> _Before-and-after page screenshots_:
....................

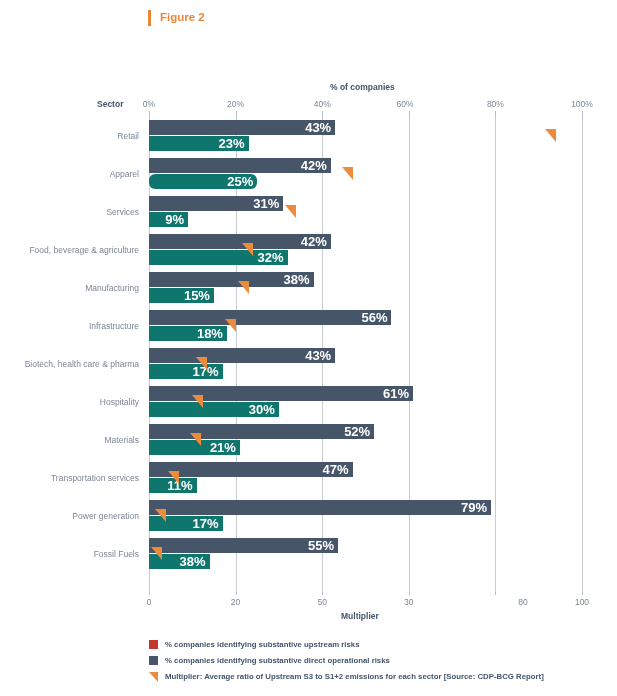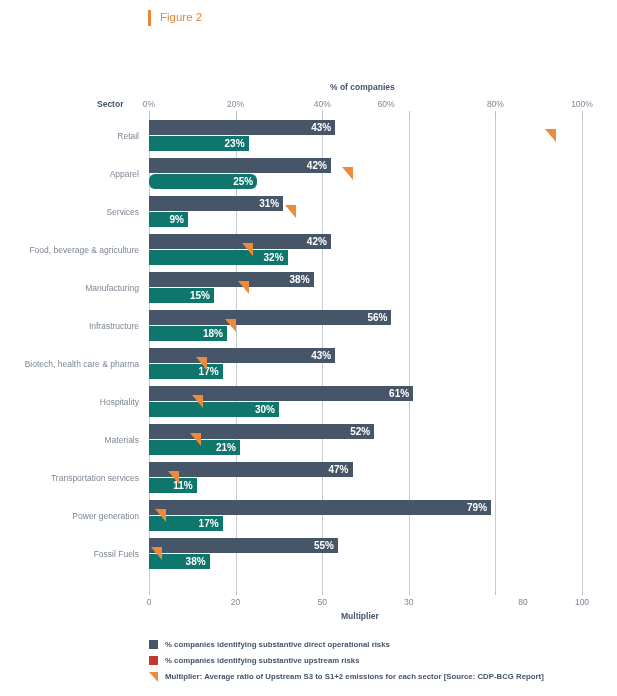--- a/index.html
+++ b/index.html
@@ -25,7 +25,7 @@
   }
   #fig-label {
     font-size: 11.5px;
-    font-weight: normal;
+    font-weight: bold;
     color: #e8873a;
     line-height: 15px;
     margin-bottom: 1px;

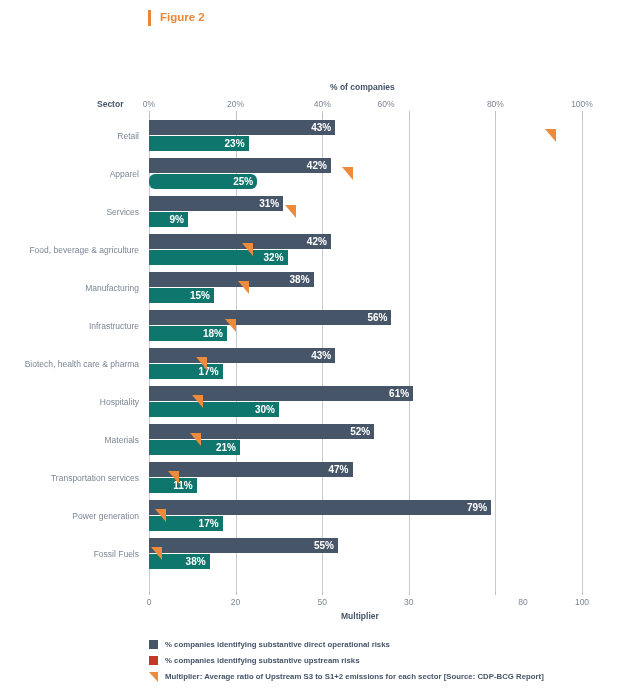--- a/index.html
+++ b/index.html
@@ -231,7 +231,7 @@
       <div class="top-tick-mark" style="left: 235.6px;"></div>
       <div class="top-tick-label" style="left: 322.2px;">40%</div>
       <div class="top-tick-mark" style="left: 322.2px;"></div>
-      <div class="top-tick-label" style="left: 386px;">60%</div>
+      <div class="top-tick-label" style="left: 405px;">60%</div>
       <div class="top-tick-mark" style="left: 408.8px;"></div>
       <div class="top-tick-label" style="left: 495.4px;">80%</div>
       <div class="top-tick-mark" style="left: 495.4px;"></div>

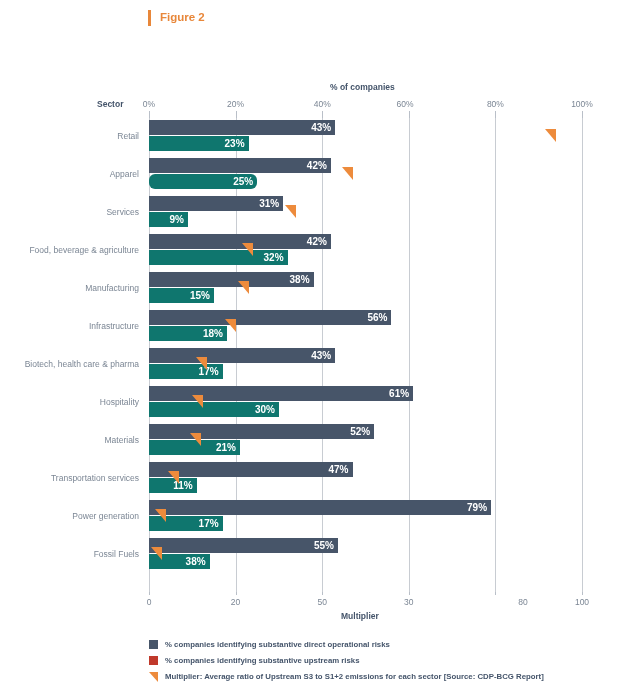--- a/index.html
+++ b/index.html
@@ -154,7 +154,7 @@
     top: 0;
     height: 15px;
     line-height: 15px;
-    font-size: 10px;
+    font-size: 13px;
     font-weight: bold;
     color: #ffffff;
     white-space: nowrap;

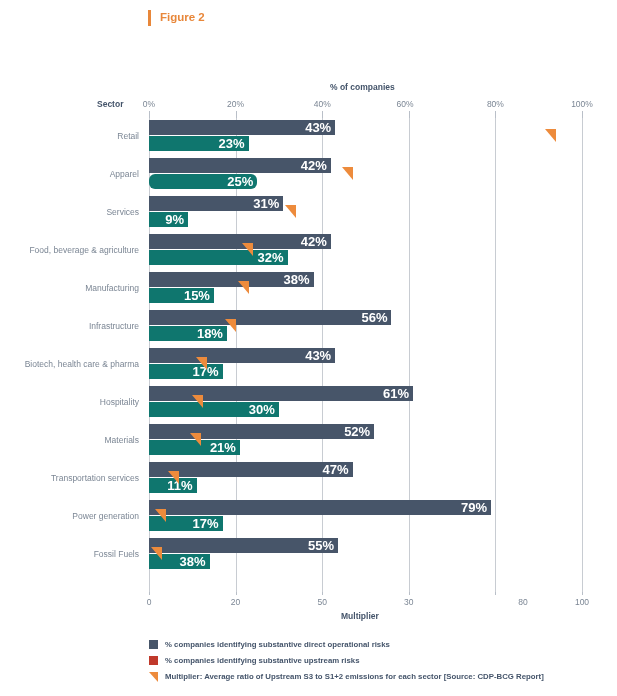--- a/index.html
+++ b/index.html
@@ -436,14 +436,14 @@
 
   <div id="legend">
       <div class="legend-row">
+        <div class="legend-swatch red"></div>
+        <div class="legend-text">% companies identifying substantive upstream risks</div>
+      </div>
+      <div class="legend-row">
         <div class="legend-swatch dark"></div>
         <div class="legend-text">% companies identifying substantive direct operational risks</div>
       </div>
       <div class="legend-row">
-        <div class="legend-swatch red"></div>
-        <div class="legend-text">% companies identifying substantive upstream risks</div>
-      </div>
-      <div class="legend-row">
         <div class="legend-swatch tri">
           <i></i>
         </div>

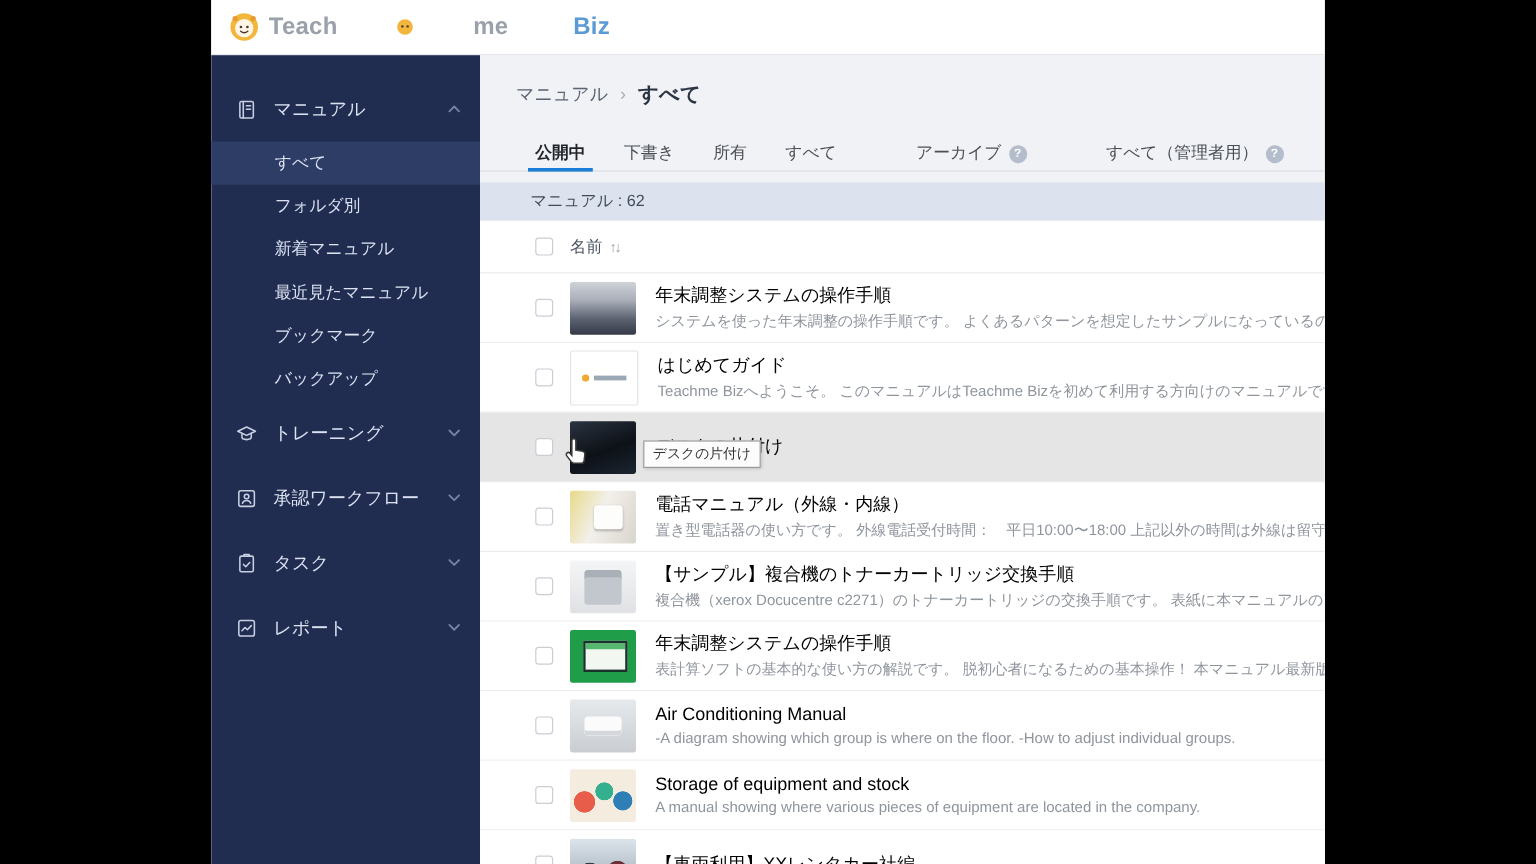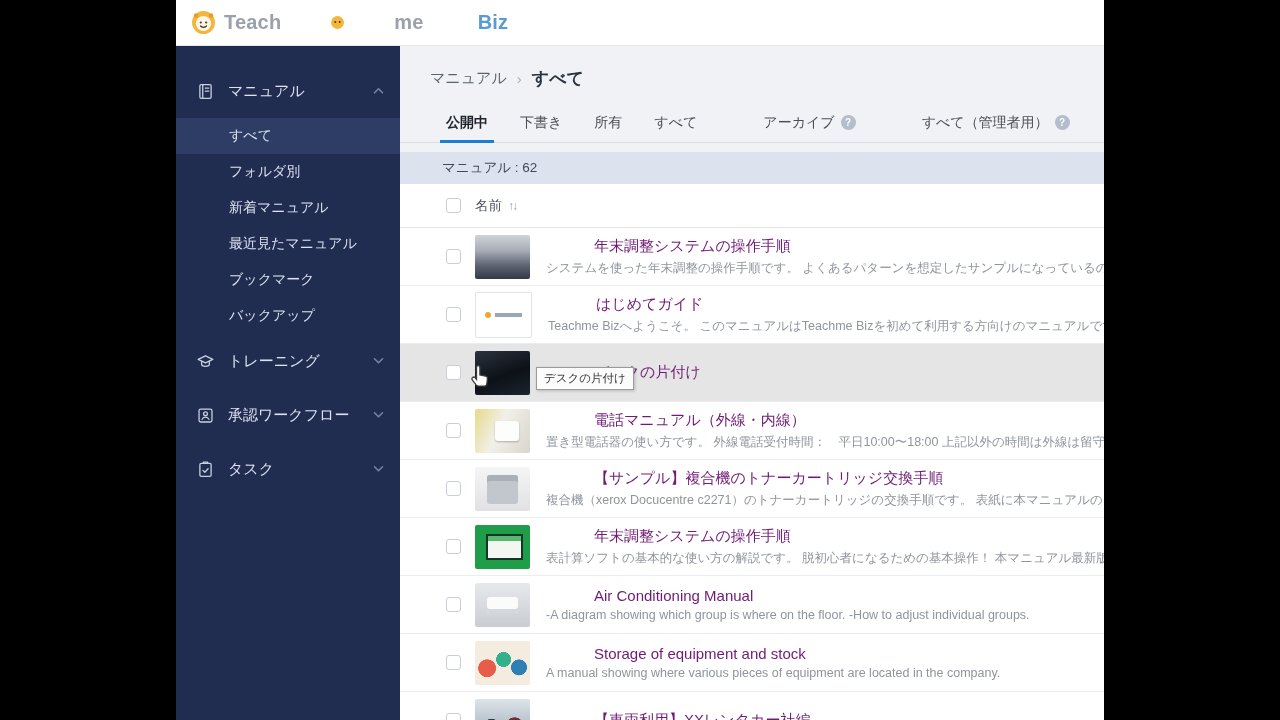--- a/index.html
+++ b/index.html
@@ -38,7 +38,7 @@
 
   
   .tabs{height:33px;min-height:33px;display:flex;align-items:flex-start;padding-left:30px;border-bottom:1px solid #d9dde3;box-sizing:border-box;}
-  .tab{padding:4px 16px 0;font-size:14px;color:#4a4f57;position:relative;cursor:pointer;height:100%;box-sizing:border-box;display:flex;align-items:flex-start;}
+  .tab{padding:4px 16px 0;font-size:14px;color:#4a4f57;position:relative;cursor:pointer;height:100%;box-sizing:border-box;display:flex;align-items:center;}
   .tab.active{color:#1f242b;font-weight:bold;}
   .tab.active::after{content:"";position:absolute;left:10px;right:10px;bottom:-1px;height:3px;background:#1b7ed6;}
   .tab.gap{margin-left:34px;}

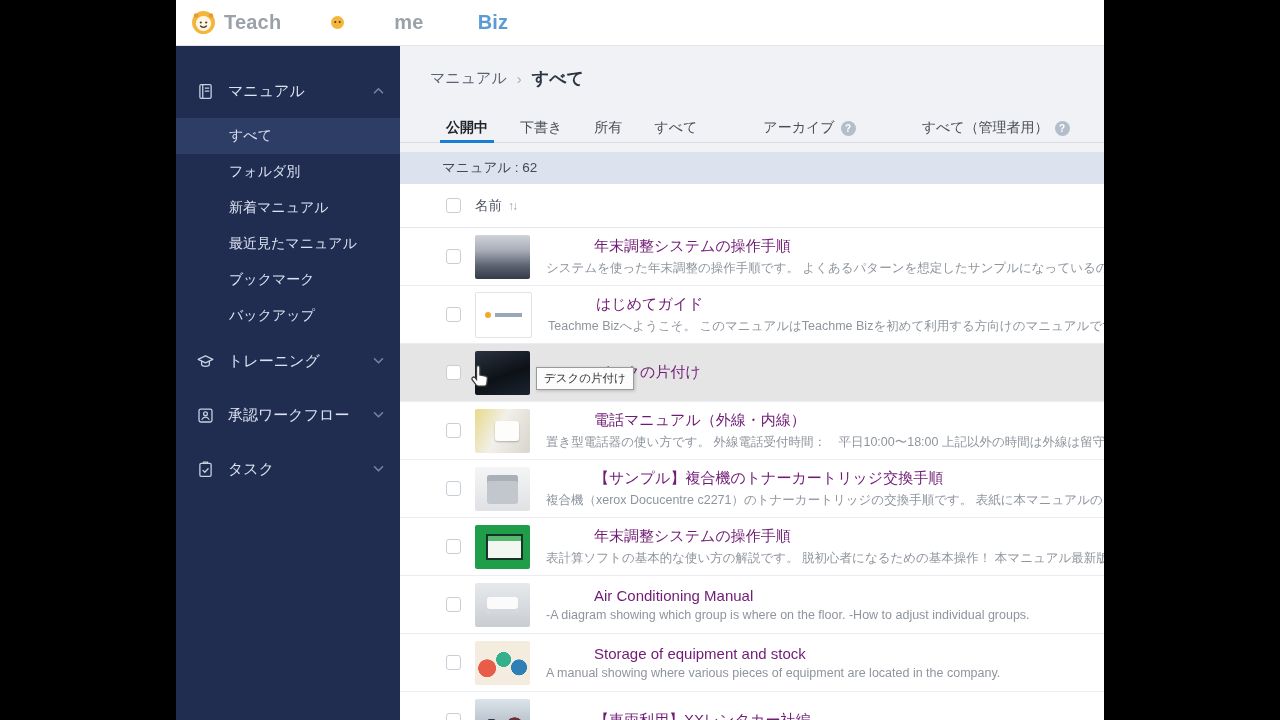--- a/index.html
+++ b/index.html
@@ -58,7 +58,7 @@
   .row .cb{margin-right:14px;}
   .thumb{width:55px;height:44px;border-radius:2px;margin-right:16px;flex:none;position:relative;overflow:hidden;}
   .row-text{flex:1;min-width:0;}
-  .row-title{font-size:15px;color:#701a75;margin-bottom:4px;white-space:nowrap;overflow:hidden;margin-left:48px;}
+  .row-title{font-size:15px;color:#000000;margin-bottom:4px;white-space:nowrap;overflow:hidden;}
   .row-desc{font-size:12.5px;color:#8f959d;white-space:nowrap;overflow:hidden;}
   .row-title:empty,.row-desc:empty{display:none;}
   .row .row-title.only{margin-bottom:0;}

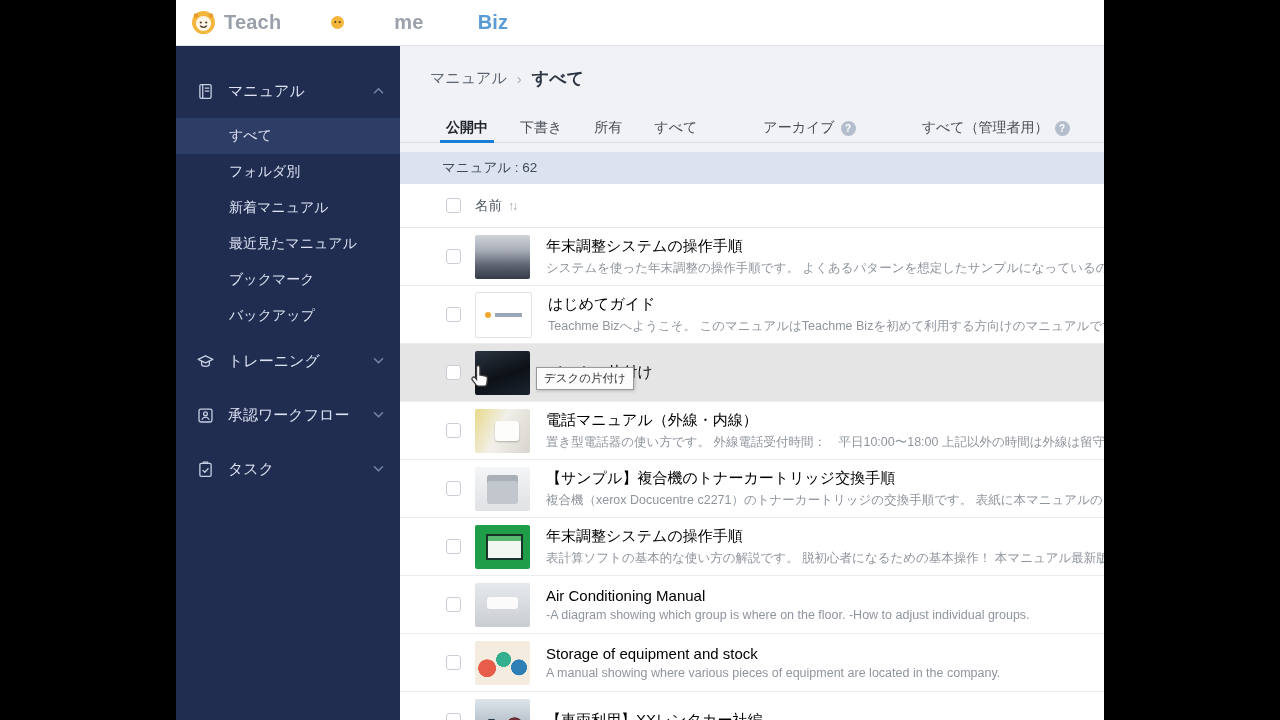--- a/index.html
+++ b/index.html
@@ -200,6 +200,20 @@
         </span>
       </div>
 
+      <div class="side-item">
+        <span class="sicon">
+          <svg class="sic" width="19" height="19" viewBox="0 0 22 22">
+              <rect x="3.5" y="3.5" width="15" height="15" rx="2"></rect>
+              <path d="M6.5 13.5l3-3.2 2.3 2.2 3.7-4"></path>
+            </svg>
+        </span>
+        <span>レポート</span>
+        <span class="chev">
+          <svg class="chv" width="11" height="8" viewBox="0 0 12 9">
+              <path d="M1.5 2L6 6.5 10.5 2"></path>
+            </svg>
+        </span>
+      </div>
 
     </div>
 

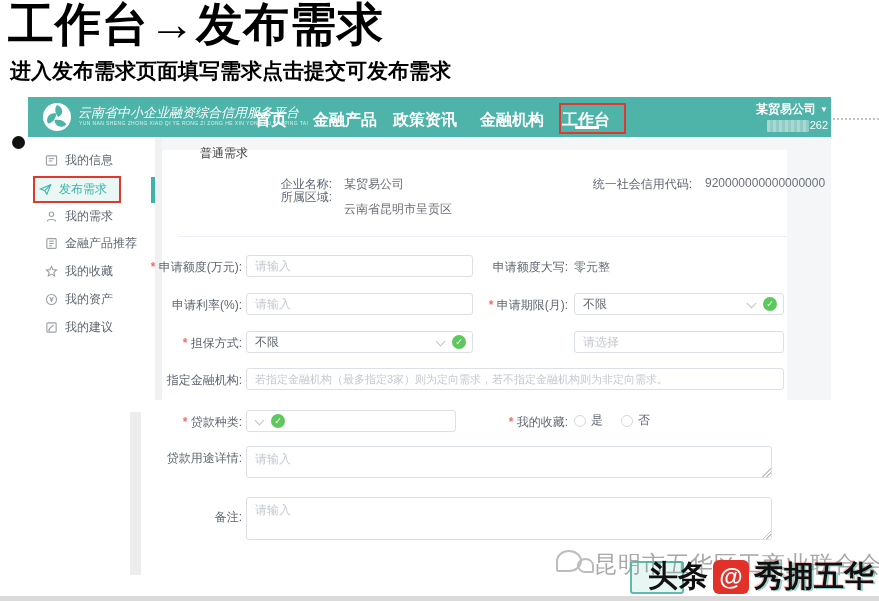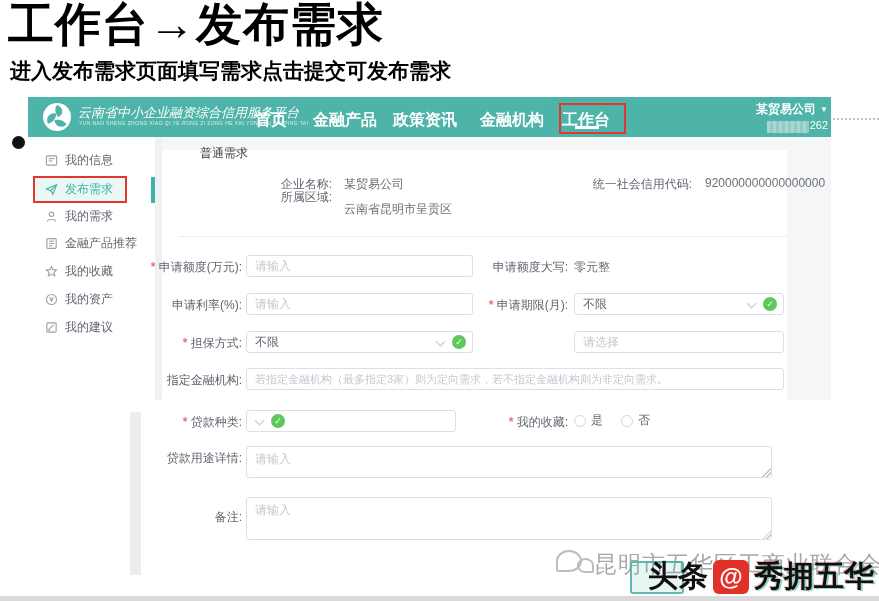--- a/index.html
+++ b/index.html
@@ -28,7 +28,7 @@
   .user{position:absolute;right:3px;top:5px;text-align:right;font-size:12px;line-height:15px;cursor:pointer;}
   .user-line{display:flex;justify-content:flex-end;align-items:center;gap:4px;font-weight:700;}
   .caret{font-size:8px;line-height:8px;}
-  .phone-line{display:flex;justify-content:flex-end;align-items:flex-end;gap:1px;margin-top:1px;}
+  .phone-line{display:flex;justify-content:flex-end;align-items:center;gap:1px;margin-top:1px;}
   .mosaic{display:inline-block;width:42px;height:12px;border-radius:1px;
           background:repeating-linear-gradient(90deg,rgba(255,255,255,.5) 0 3px,rgba(205,224,220,.55) 3px 6px);}
   .phone-suffix{font-size:11px;color:#fff;}

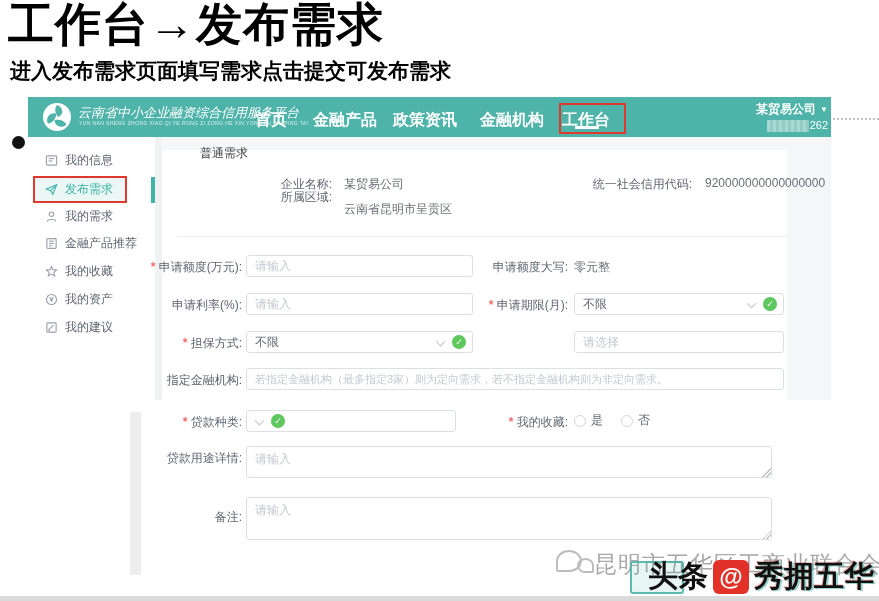--- a/index.html
+++ b/index.html
@@ -46,7 +46,7 @@
              font-size:12px;color:#5f6670;cursor:pointer;white-space:nowrap;}
   .side-item svg{flex:0 0 auto;}
   .side-item.active{left:5px;top:79px;width:80px;height:23px;border:2px solid #df382f;
-                    background:#eaf7f5;padding-left:10px;color:#3eb3a7;}
+                    background:#eaf7f5;padding-left:4px;color:#3eb3a7;}
   .active-bar{position:absolute;left:123px;top:80px;width:4px;height:26px;background:#3eb3a7;}
   .s-icon{display:inline-flex;color:#9aa1a9;}
   .side-item.active .s-icon{color:#3eb3a7;}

....................

> _EXERCISE DETAILS_: The answer must be a single number: how many lines of the records contain the string "absolute".

> _OUTPUT FOR THIS TASK_: 3